Oh, and I’ve laughed. From the very depths of my heart – I have laughed until I cried.
This post is for those of you who are surrounded by the shattered pieces of life wondering how – or even “if” - your life will go on. While you may doubt it now, I can assure you that happiness will come again.
Pain is part of the journey - so is happiness. The two don’t usually coexist in the same situation - but they do in the same lifetime.
Happiness and Pain. It means we are living – and loving.

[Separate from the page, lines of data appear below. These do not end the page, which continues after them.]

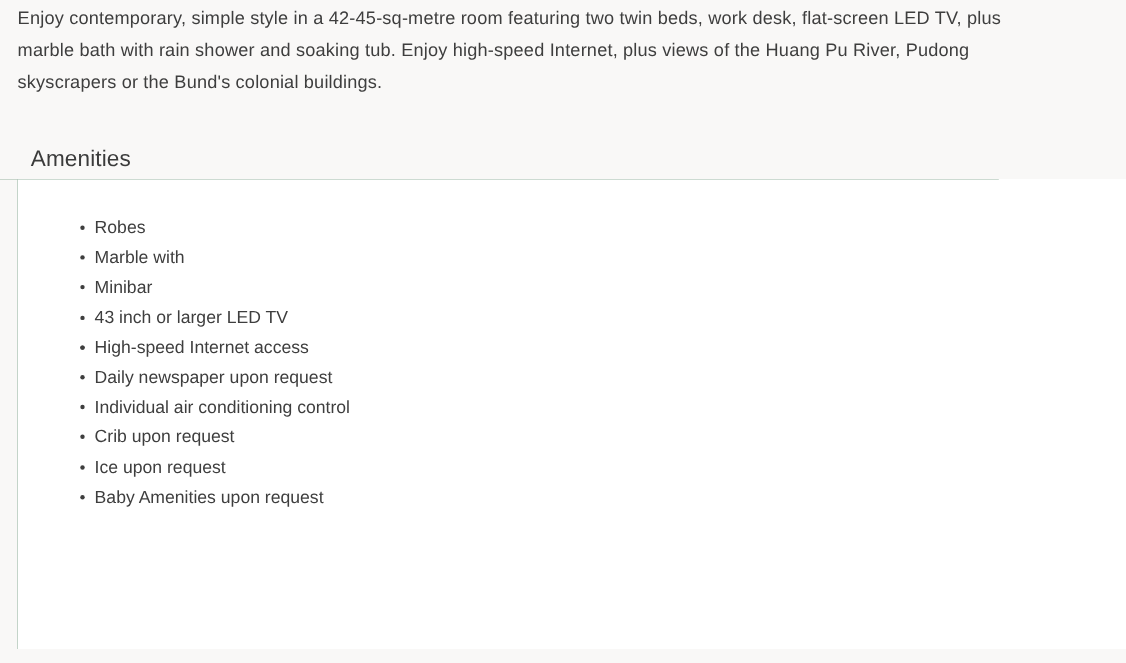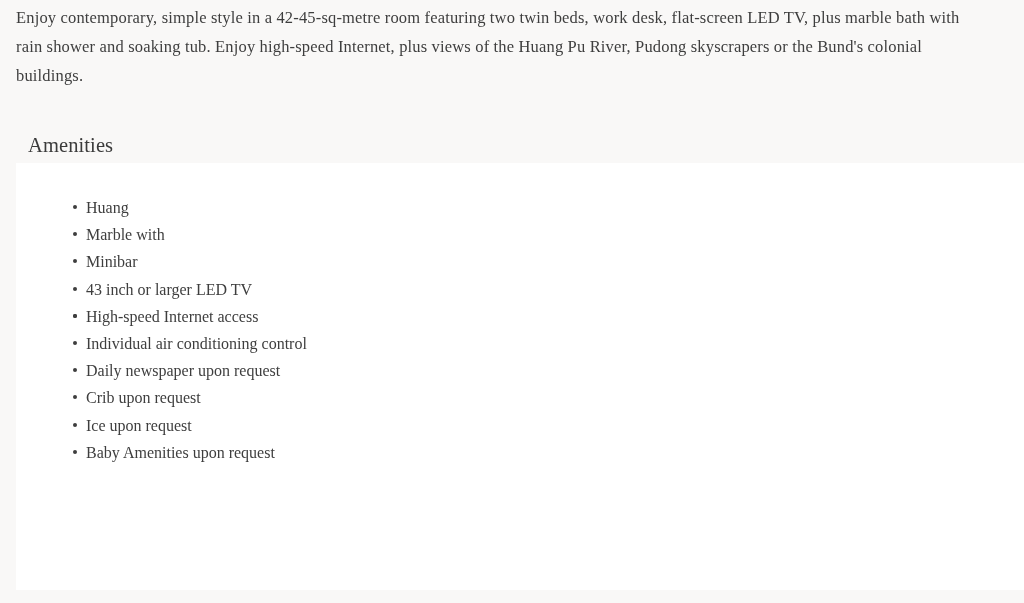--- a/index.html
+++ b/index.html
@@ -14,21 +14,20 @@
     background: #ffffff;
     font-family: "Liberation Sans", "DejaVu Sans", sans-serif;
     -webkit-font-smoothing: antialiased;
   }
 
   .page {
     position: relative;
     width: 908px;
     height: 603px;
     background: #14532d;
-    font-family: Liberation Serif, serif;
   }
 
   
   .description-section {
     position: absolute;
     left: 0;
     top: 0;
     width: 1024px;
     height: 163px;
     background: #f9f8f7;
@@ -126,28 +125,28 @@
   <section class="description-section">
     <p class="room-description">Enjoy contemporary, simple style in a 42-45-sq-metre room featuring two twin beds, work desk, flat-screen LED TV, plus marble bath with rain shower and soaking tub. Enjoy high-speed Internet, plus views of the Huang Pu River, Pudong skyscrapers or the Bund's colonial buildings.</p>
 
     <h2 class="amenities-heading">Amenities</h2>
   </section>
 
   <div class="left-gutter"></div>
 
   <section class="amenities-card">
     <ul class="amenities-list">
-      <li><span class="bullet"></span><span>Huang</span></li>
+      <li><span class="bullet"></span><span>Robes</span></li>
       <li><span class="bullet"></span><span>Marble with</span></li>
       <li><span class="bullet"></span><span>Minibar</span></li>
       <li><span class="bullet"></span><span>43 inch or larger LED TV</span></li>
       <li><span class="bullet"></span></li>
       <li><span class="bullet"></span><span>High-speed Internet access</span></li>
+      <li><span class="bullet"></span><span>Daily newspaper upon request</span></li>
       <li><span class="bullet"></span><span>Individual air conditioning control</span></li>
-      <li><span class="bullet"></span><span>Daily newspaper upon request</span></li>
       <li><span class="bullet"></span><span>Crib upon request</span></li>
       <li><span class="bullet"></span><span>Ice upon request</span></li>
       <li><span class="bullet"></span><span>Baby Amenities upon request</span></li>
     </ul>
   </section>
 
   <div class="bottom-strip"></div>
 
 </div>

In just a couple days, our son will say his vows and begin his own family. God is adding to our family another daughter on the same weekend we said goodbye to our baby. I’ll watch the bride and groom declare their love for each other and, most likely, will shed a tear (or two) during the ceremony. I’ll celebrate with cupcakes and punch and wave goodbye as they drive away into the sunset.
If it were possible to go back in time, I’d go back to this weekend twenty-one years ago. To that first long night without her. I would sit quietly beside my bed and gently rub my back as the gut wrenching sobs shook my body. Then, I would lean in close and tell my younger self: “Life is going to go on. You’re going to make it through this. You’re going to make wonderful memories with your children. You’re going to be madly in love, and have a marriage some can only dream of.” Then, I would whisper into my ear the answer to the question nagging my heart the most that night: “Yes, you will be happy again. Extremely happy.”